Resumidamente, na Europa Centro-Oriental as transições pós-1989 implicaram um revisionismo histórico assente numa diabolização do Comunismo – e de todos os movimentos sociais que visassem modificar as relações sociais dominantes –, e esse processo culminou, em alguns casos, na criminalização legal do Comunismo, ilegalização de partidos que reivindicassem essa ideologia (Republicas Bálticas, Polónia, Hungria e Ucrânia), ou uma adoção de políticas da memória baseadas na premissa de que o Comunismo seria igual, ou até pior, que o Nazismo/Fascismo.
      Essa operação de revisão da história levou, por exemplo, a que figuras como Stepan Bandera (colaborador nazi ucraniano, que combateu ao lado das forças do Terceiro Reich na II Guerra Mundial) surjam como libertadores nacionais e que movimentos nacionalistas/fascistas dos anos 1930 – mesmo tendo abertamente colaborado com os Nazis (a exemplo: Utasha, na Croácia; Guarda de Ferro, na Roménia; Partido da Cruz Flechada, na Húngria; etc.) – surjam como uma alternativa política viável, sendo recordados, em alguns casos, como um “momento dourado na história nacional” desses países.

      Apesar de por vezes ouvirmos nos meios de comunicação social de que estes partidos “não são um perigo à democracia”, dizendo que eles aceitam “jogar” no tabuleiro político parlamentar – aceitando a via eleitoral – é, a meu ver errónea.
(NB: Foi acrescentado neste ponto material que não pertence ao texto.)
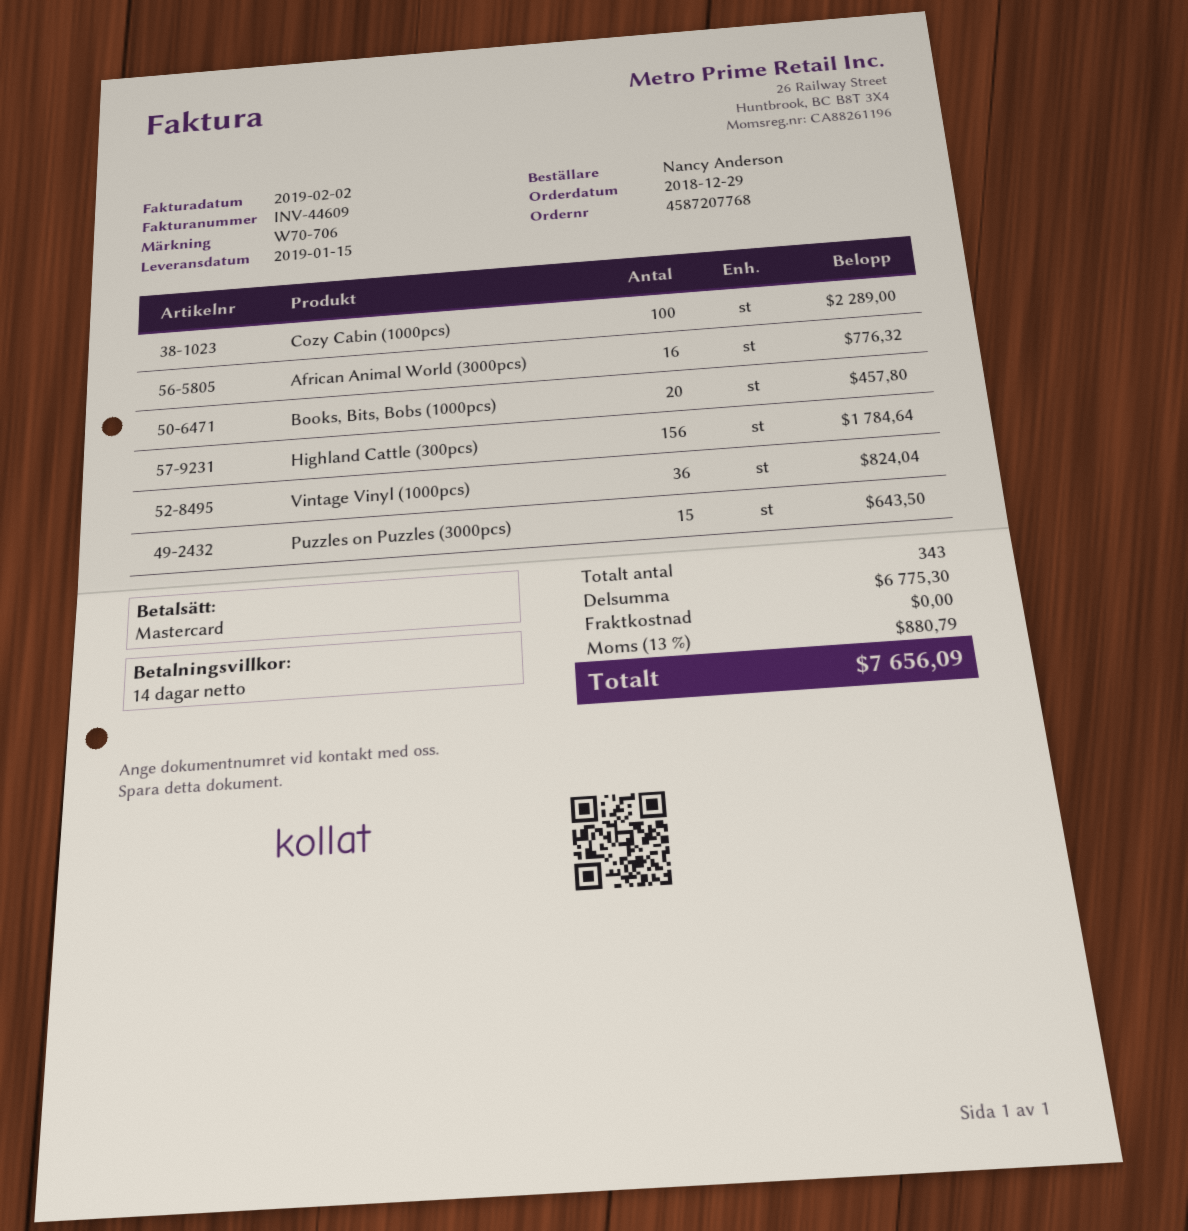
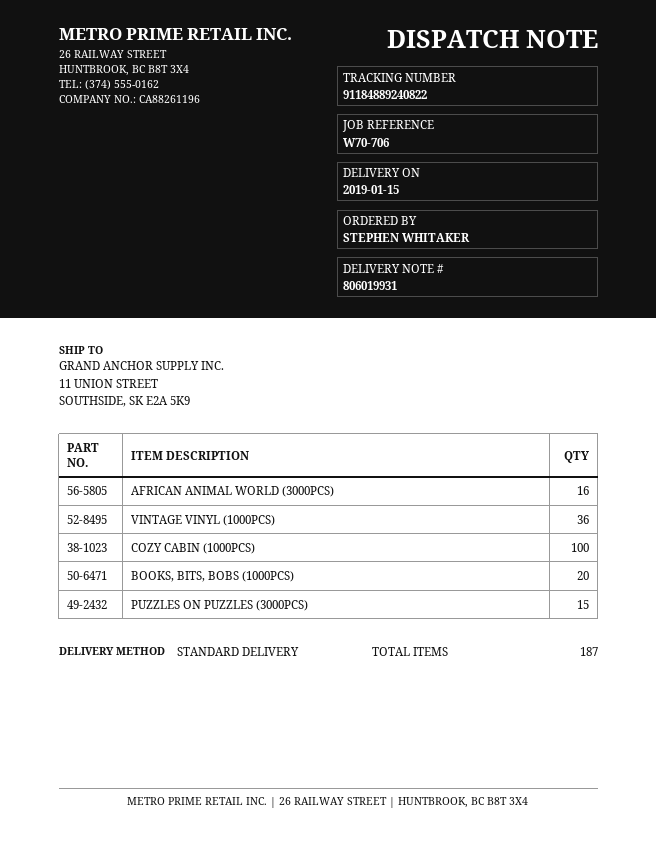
ordered by: Nancy Anderson -> STEPHEN WHITAKER
Highland Cattle (300pcs): 156 -> none
total quantity: 343 -> 187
Não nos esqueçamos que Hitler chega a Chanceler através de eleições democráticas na Alemanha de Weimar, ou da transição legal para o Fascismo vivida na Itália de 1919-1922.

     O momento que vivemos nos tempos que correm é delicado e exige uma reflexão histórica e social, assente numa perspetiva crítica, não caindo em irracionalismos e explicações idealistas, mas sim numa análise radical – ou seja, indo à raiz do problema – assente numa compreensão das condições materiais concretas. É necessária a formação de uma consciência histórica, inclusiva e que se assente numa memória colectiva (plural e inevitavelmente conflituosa, atravessando o conjunto do corpo social)” (Traverso, 2012: 51). Não nos esqueçamos que o maior atentado realizado na Europa foi perpetrado por Anders Breivik (um ultranacionalista norueguês), que executou 77 pessoas a tiro na ilha de Utoya, na Noruega, para defender a Europa daquilo que considerou como as grandes ameaças à sociedade ocidental - o Feminismo, o “Marxismo Cultural” e o Islamismo.

Bibliografia:
BENSAID, Daniel – “Mythes identitaires et Republique Imaginaire”, Paris: Lignes, 2005
LOFF, Manuel – “Polónia: vitimas, cumplices e manipuladores”, in Público, 3 de Fevereiro 2018.
LÖWY, Michael – “Conservadorismo e extrema-direita na Europa e Brasil”, in Serviço Social e Sociedade, nº124, p.652-644, 2015.
MELO, Demian – “Sobre o fascismo e o fascismo no Brasil de hoje”, ver link: http://blogjunho.com.br/sobre-o-fascismo-e-o-fascismo-no-brasil-de-hoje/
TRAVERSO, Enzo – O Passado, Modos de Usar, Lisboa: UNIPOP, 2012.